Set down, word for word, every line of the listing below, starting with the one that contains "(136, 263) none" and ending with the final line. Include nothing else.

··· ENTRIES PROVIDED

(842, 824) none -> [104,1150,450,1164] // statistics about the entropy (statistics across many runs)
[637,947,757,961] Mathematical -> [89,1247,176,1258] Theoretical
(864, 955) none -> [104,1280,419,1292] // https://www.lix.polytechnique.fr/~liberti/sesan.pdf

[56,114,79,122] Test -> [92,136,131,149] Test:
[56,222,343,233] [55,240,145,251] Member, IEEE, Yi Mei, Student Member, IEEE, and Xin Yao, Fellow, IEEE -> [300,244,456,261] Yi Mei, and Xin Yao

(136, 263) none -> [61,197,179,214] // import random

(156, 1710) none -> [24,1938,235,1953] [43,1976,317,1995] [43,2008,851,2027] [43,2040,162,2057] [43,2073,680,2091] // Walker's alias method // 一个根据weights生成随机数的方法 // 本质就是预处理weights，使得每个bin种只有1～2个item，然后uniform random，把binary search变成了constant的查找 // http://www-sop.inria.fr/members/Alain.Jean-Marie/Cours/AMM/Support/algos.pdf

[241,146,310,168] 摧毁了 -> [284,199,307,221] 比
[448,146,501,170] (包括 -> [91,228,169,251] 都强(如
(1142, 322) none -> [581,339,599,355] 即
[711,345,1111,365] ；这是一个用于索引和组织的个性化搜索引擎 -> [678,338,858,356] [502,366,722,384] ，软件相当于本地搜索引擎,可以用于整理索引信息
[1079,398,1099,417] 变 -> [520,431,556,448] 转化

······

RESPONSE FOR THIS EXERCISE:
(136, 263) none -> [61,197,179,214] // import random

(156, 1710) none -> [24,1938,235,1953] [43,1976,317,1995] [43,2008,851,2027] [43,2040,162,2057] [43,2073,680,2091] // Walker's alias method // 一个根据weights生成随机数的方法 // 本质就是预处理weights，使得每个bin种只有1～2个item，然后uniform random，把binary search变成了constant的查找 // http://www-sop.inria.fr/members/Alain.Jean-Marie/Cours/AMM/Support/algos.pdf

[241,146,310,168] 摧毁了 -> [284,199,307,221] 比
[448,146,501,170] (包括 -> [91,228,169,251] 都强(如
(1142, 322) none -> [581,339,599,355] 即
[711,345,1111,365] ；这是一个用于索引和组织的个性化搜索引擎 -> [678,338,858,356] [502,366,722,384] ，软件相当于本地搜索引擎,可以用于整理索引信息
[1079,398,1099,417] 变 -> [520,431,556,448] 转化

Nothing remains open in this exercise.